Problem statement: Search the lines of the records for the word "font", and copy every line that has it.

Data to process:
•••
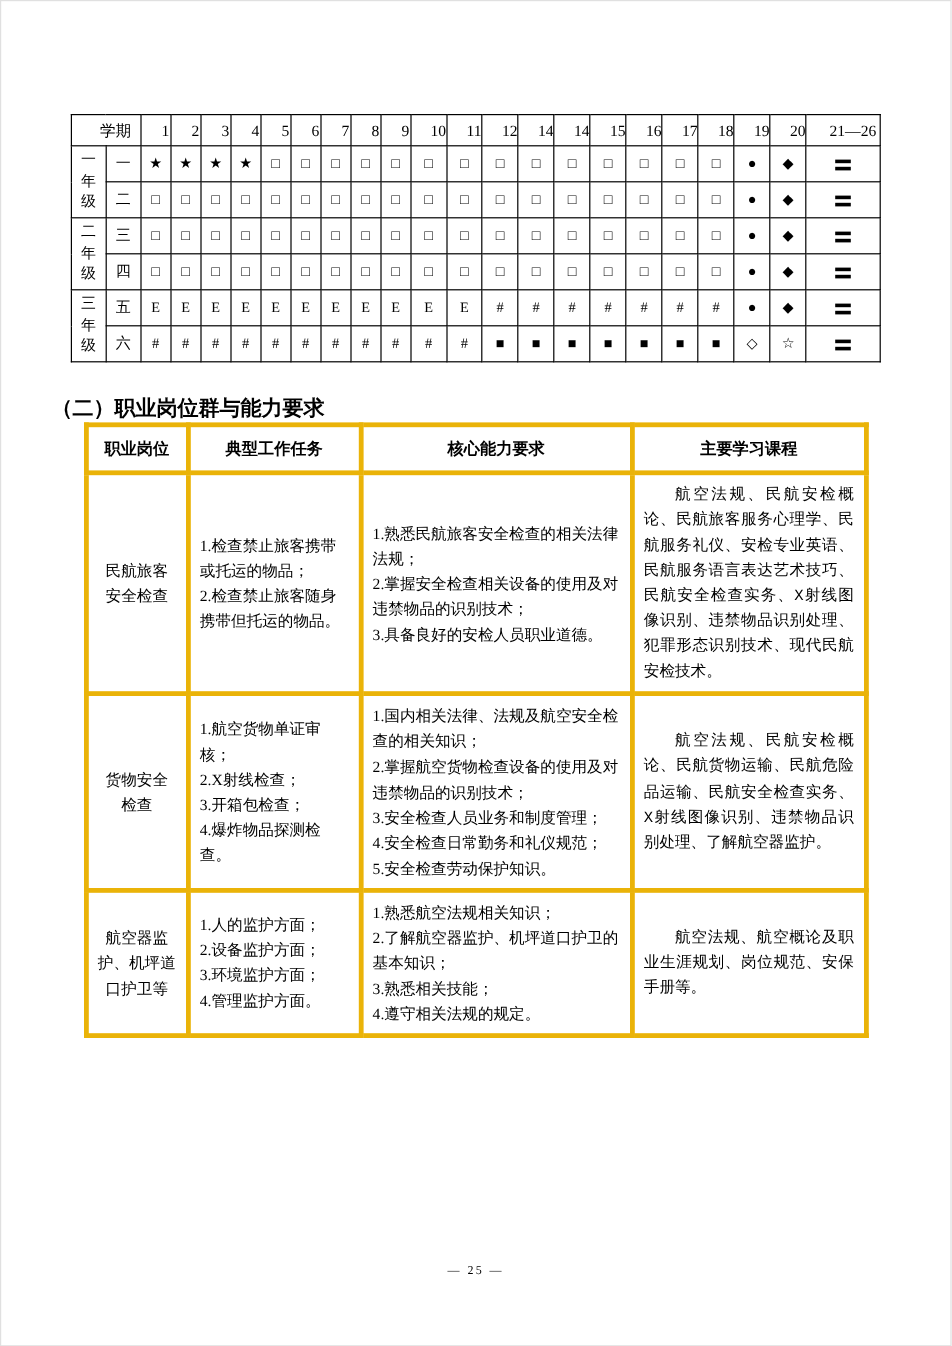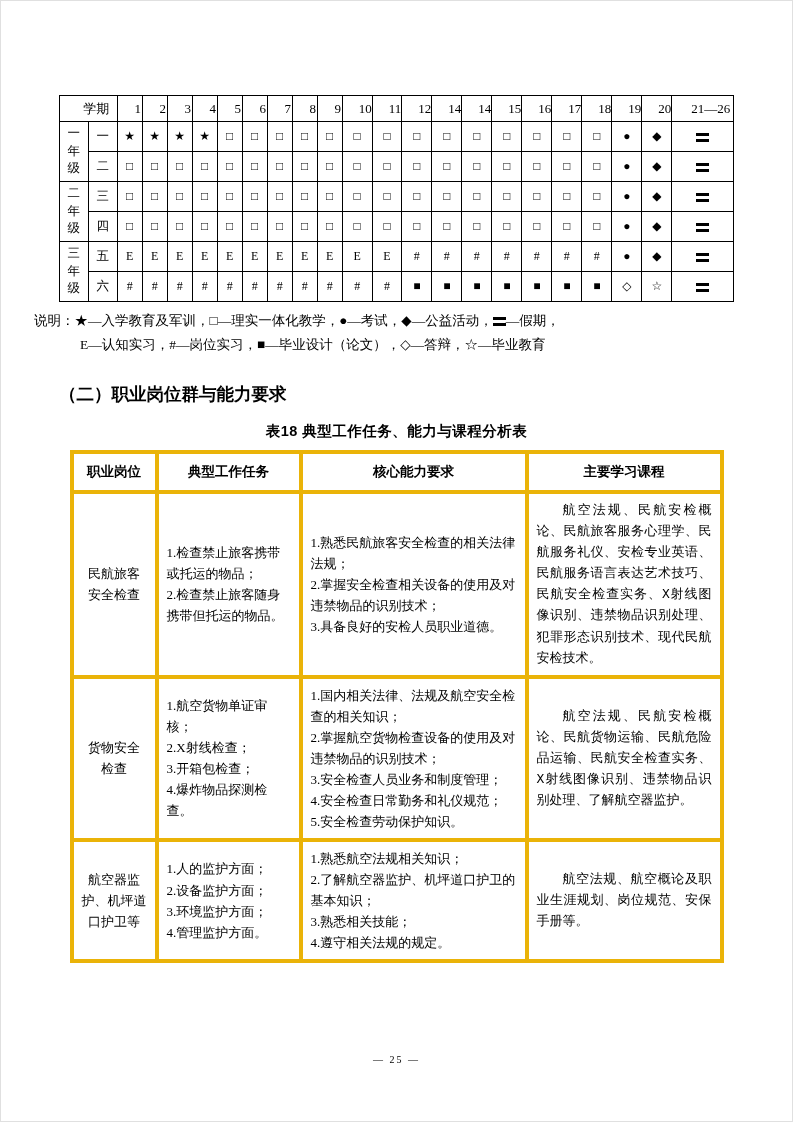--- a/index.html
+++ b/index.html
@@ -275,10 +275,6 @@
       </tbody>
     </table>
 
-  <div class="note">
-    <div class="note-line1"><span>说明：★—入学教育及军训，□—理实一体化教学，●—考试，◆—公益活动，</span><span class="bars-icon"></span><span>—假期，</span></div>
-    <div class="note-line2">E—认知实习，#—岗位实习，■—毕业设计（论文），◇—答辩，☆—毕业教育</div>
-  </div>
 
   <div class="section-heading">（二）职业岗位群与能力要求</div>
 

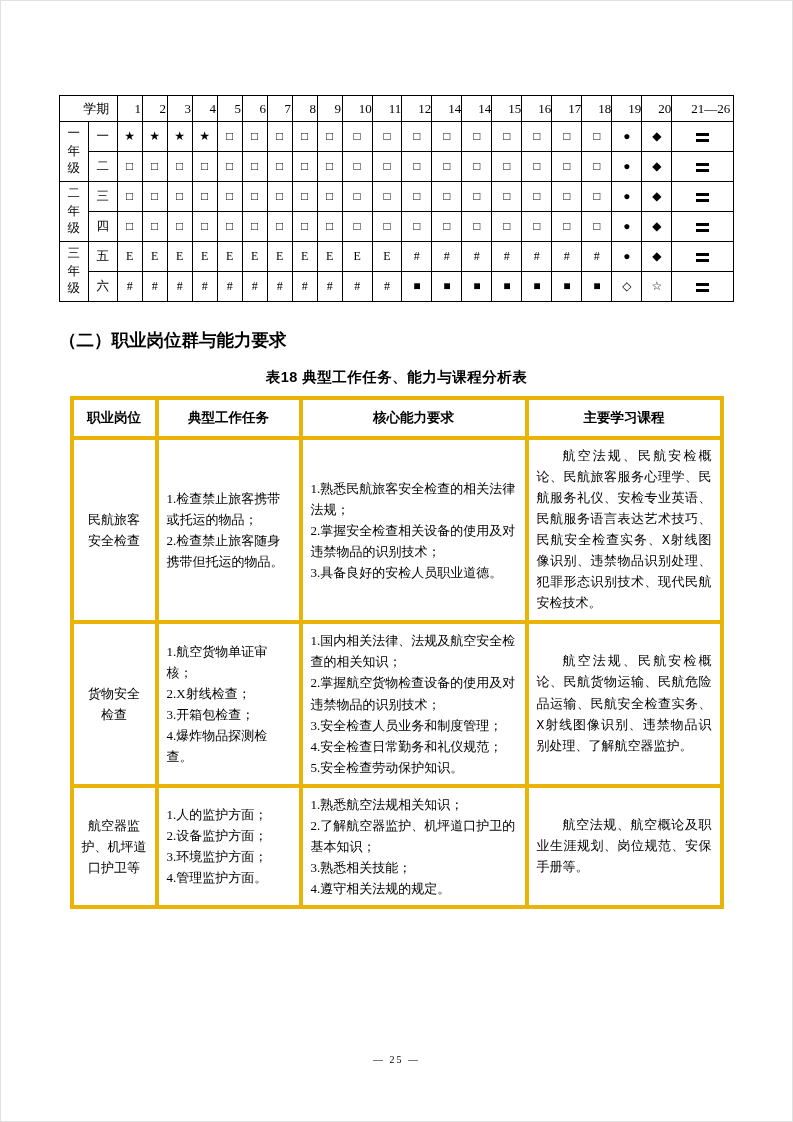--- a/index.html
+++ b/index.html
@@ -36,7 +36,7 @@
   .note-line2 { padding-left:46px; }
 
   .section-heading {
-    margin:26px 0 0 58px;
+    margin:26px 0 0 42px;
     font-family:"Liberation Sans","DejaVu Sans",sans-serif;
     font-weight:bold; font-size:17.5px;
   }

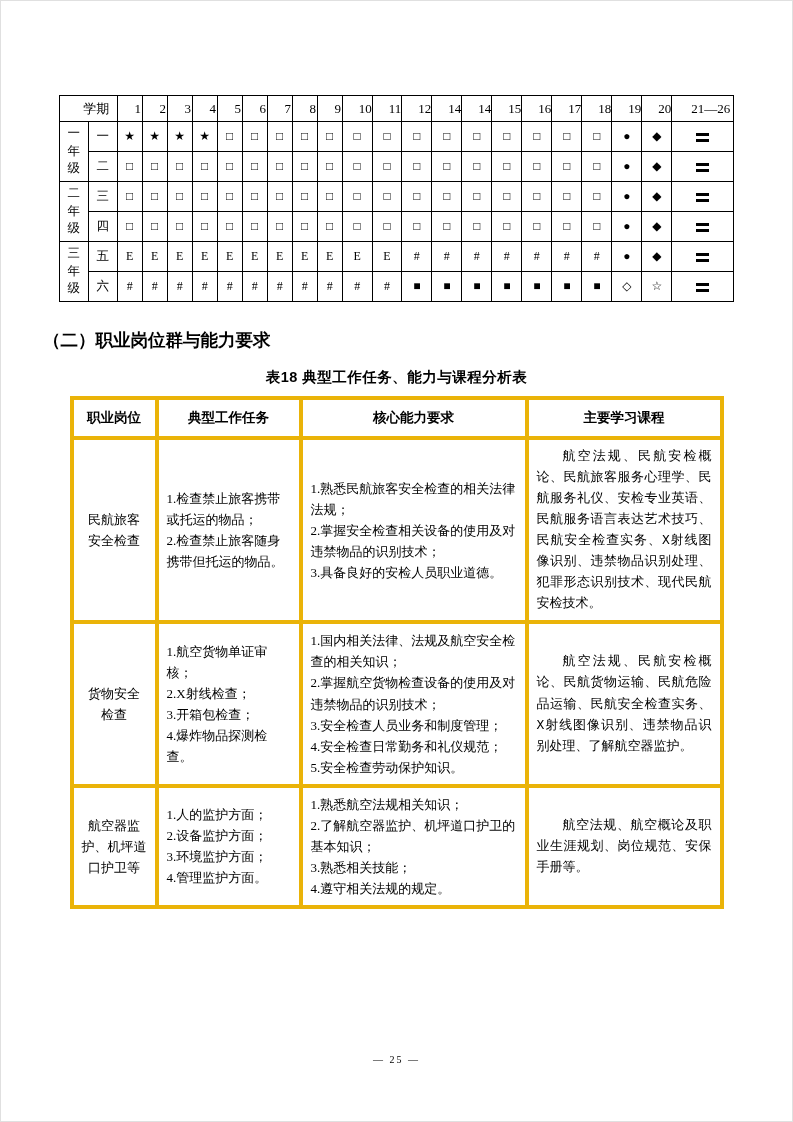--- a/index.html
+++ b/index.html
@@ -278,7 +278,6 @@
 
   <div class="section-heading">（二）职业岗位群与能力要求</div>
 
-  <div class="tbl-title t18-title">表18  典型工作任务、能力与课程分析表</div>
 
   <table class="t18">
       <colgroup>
•••
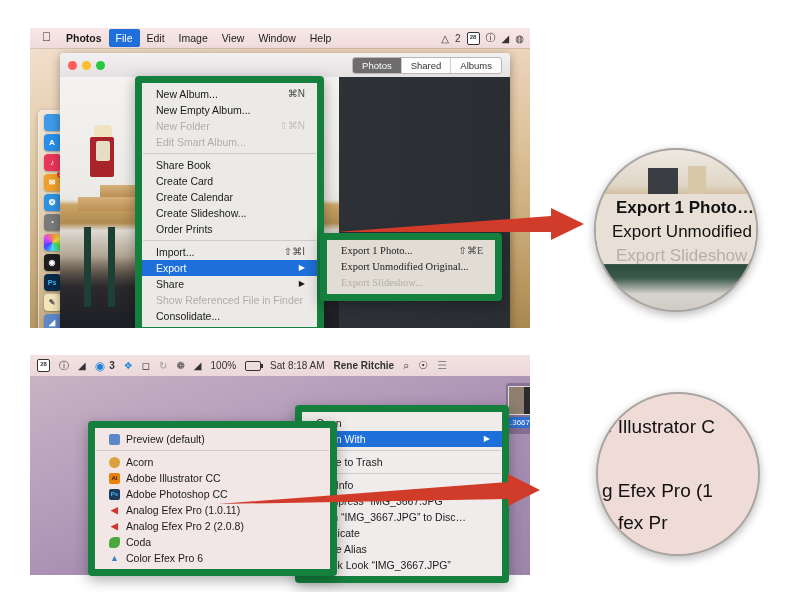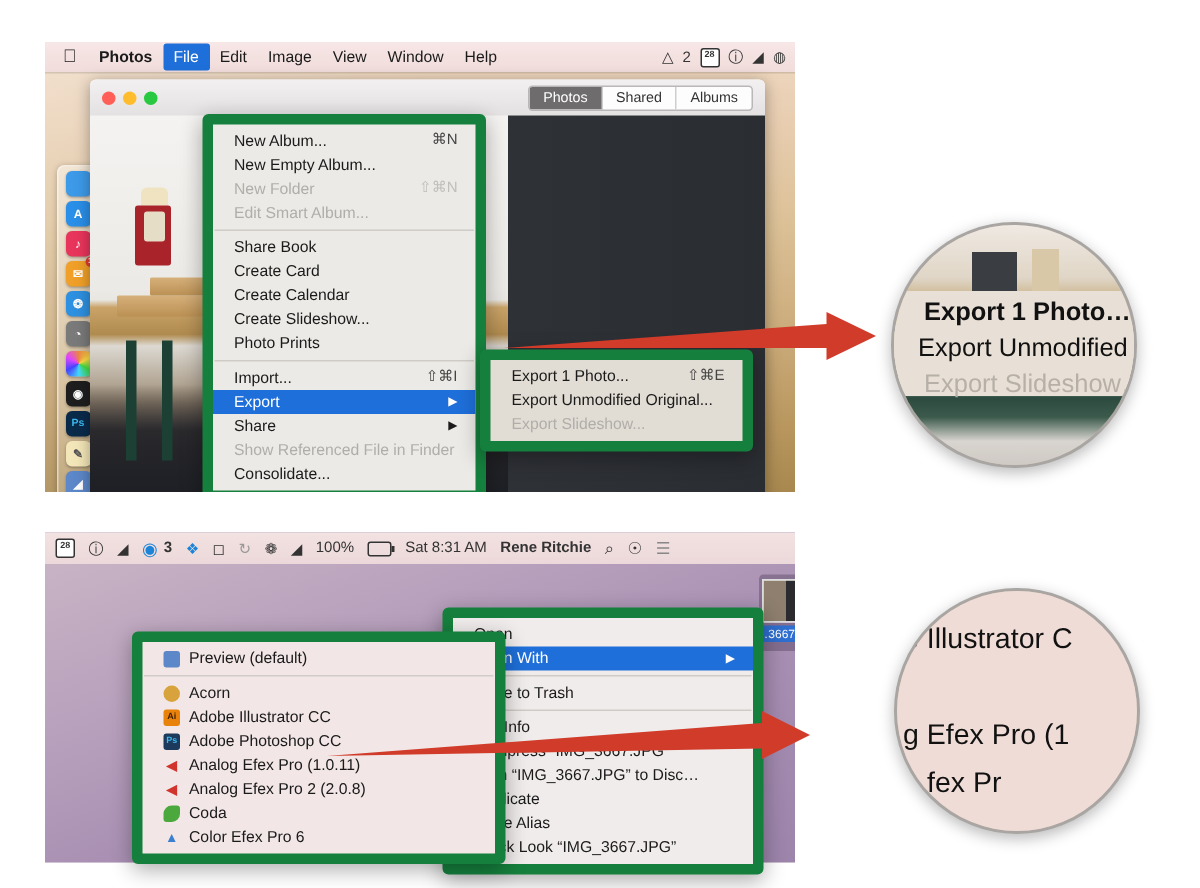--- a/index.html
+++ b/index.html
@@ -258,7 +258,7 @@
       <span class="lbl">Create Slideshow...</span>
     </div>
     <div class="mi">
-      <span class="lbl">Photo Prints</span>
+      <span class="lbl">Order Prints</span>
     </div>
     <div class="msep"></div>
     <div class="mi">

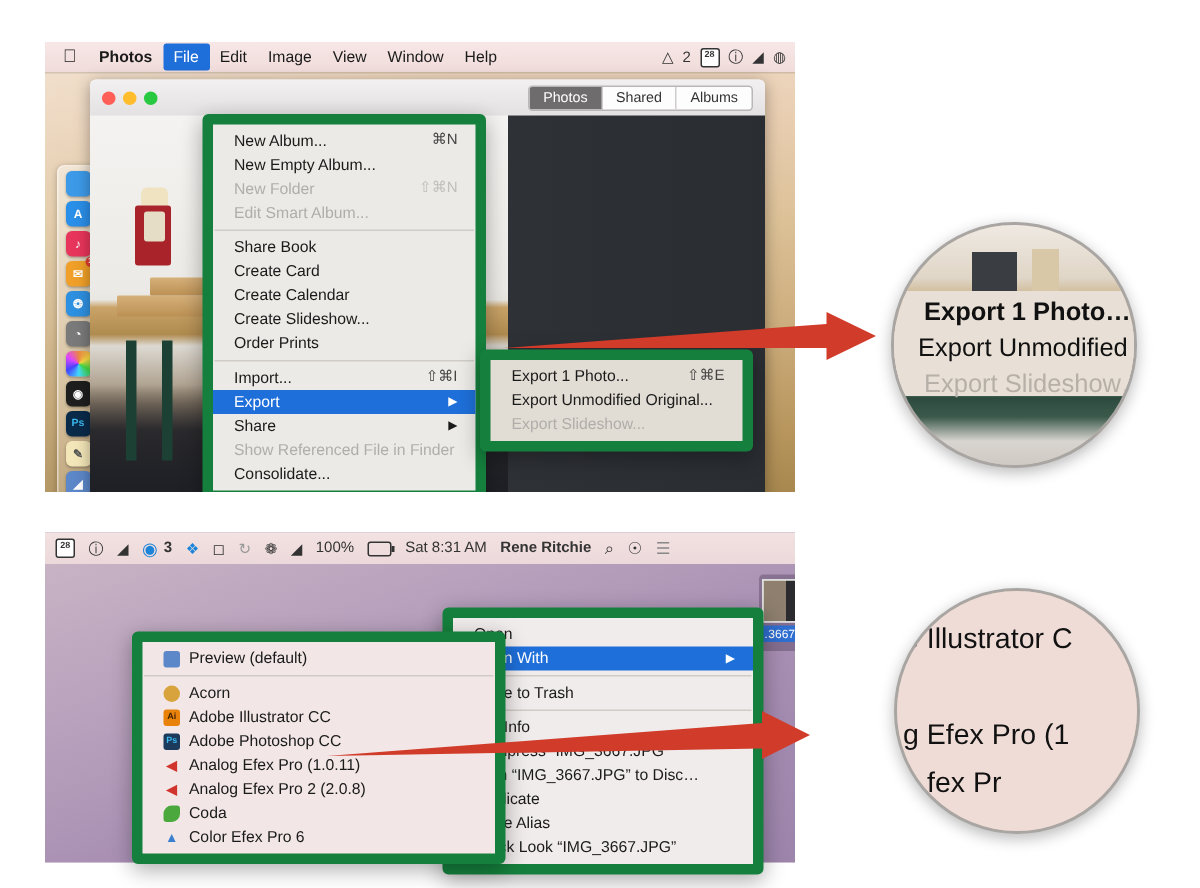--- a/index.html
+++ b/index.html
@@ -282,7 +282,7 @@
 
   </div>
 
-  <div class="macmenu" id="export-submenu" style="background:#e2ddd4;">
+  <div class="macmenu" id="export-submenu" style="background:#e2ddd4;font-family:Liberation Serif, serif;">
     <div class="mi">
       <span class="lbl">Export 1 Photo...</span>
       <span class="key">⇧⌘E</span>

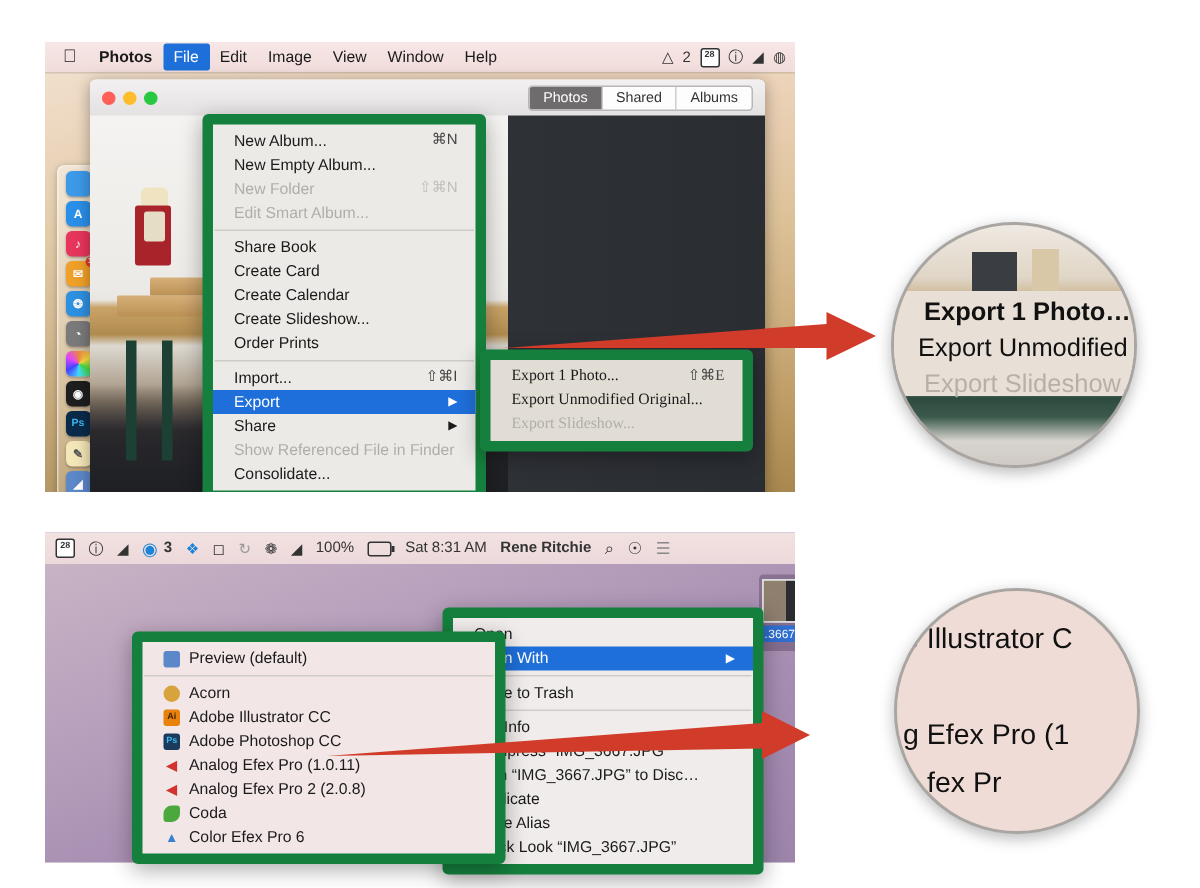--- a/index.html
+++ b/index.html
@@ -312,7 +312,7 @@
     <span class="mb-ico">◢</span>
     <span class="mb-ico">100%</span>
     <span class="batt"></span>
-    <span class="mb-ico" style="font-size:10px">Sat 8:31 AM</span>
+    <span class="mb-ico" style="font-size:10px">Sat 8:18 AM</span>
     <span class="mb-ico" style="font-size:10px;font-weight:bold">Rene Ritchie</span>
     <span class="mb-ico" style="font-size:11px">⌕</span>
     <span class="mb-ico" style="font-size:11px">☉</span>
•••
Written response:
     font-family:"Liberation Sans","DejaVu Sans",sans-serif;
     font-weight:bold; font-size:17.5px;
+  <div class="macmenu" id="export-submenu" style="background:#e2ddd4;font-family:Liberation Serif, serif;">
-    <span class="mb-ico" style="font-size:10px">Sat 8:31 AM</span>
+    <span class="mb-ico" style="font-size:10px">Sat 8:18 AM</span>
     <span class="mb-ico" style="font-size:10px;font-weight:bold">Rene Ritchie</span>
     <span class="mb-ico" style="font-size:11px">⌕</span>
     <span class="mb-ico" style="font-size:11px">☉</span>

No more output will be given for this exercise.